What is required => Wherever a line in the data holds the word "browser", pull that line out.

Listed records =>

• • • • •

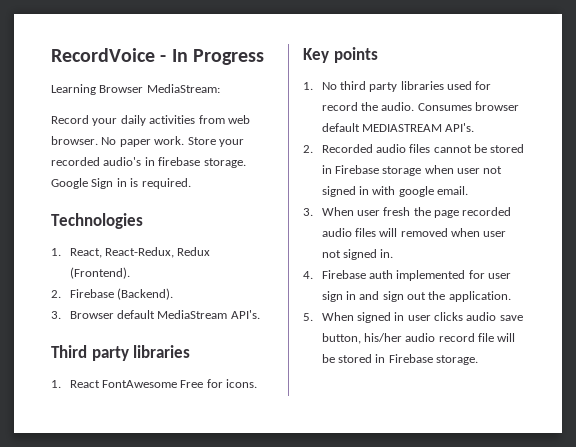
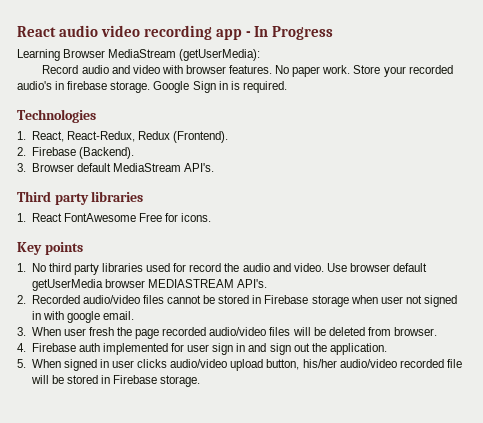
[51,48,155,62] RecordVoice -> [17,25,242,40] React audio video recording app
[146,84,220,93] MediaStream: -> [108,49,261,61] MediaStream (getUserMedia):
[92,115,250,126] [51,136,98,145] your daily activities from web browser. -> [81,65,273,74] audio and video with browser features.
[381,102,520,111] [321,123,360,132] audio. Consumes browser default -> [242,263,428,272] [31,279,145,291] audio and video. Use browser default getUserMedia browser
[375,144,406,153] audio -> [82,295,140,304] audio/video
[321,228,352,237] audio -> [209,327,267,336] audio/video
[400,228,507,237] [321,249,394,260] removed when user not signed in. -> [313,327,438,336] be deleted from browser.
[466,312,523,321] [321,333,475,344] audio save button, his/her audio record -> [170,359,444,371] audio/video upload button, his/her audio/video recorded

• • • • •

Solution for this exercise =>
[92,115,250,126] [51,136,98,145] your daily activities from web browser. -> [81,65,273,74] audio and video with browser features.
[381,102,520,111] [321,123,360,132] audio. Consumes browser default -> [242,263,428,272] [31,279,145,291] audio and video. Use browser default getUserMedia browser
[400,228,507,237] [321,249,394,260] removed when user not signed in. -> [313,327,438,336] be deleted from browser.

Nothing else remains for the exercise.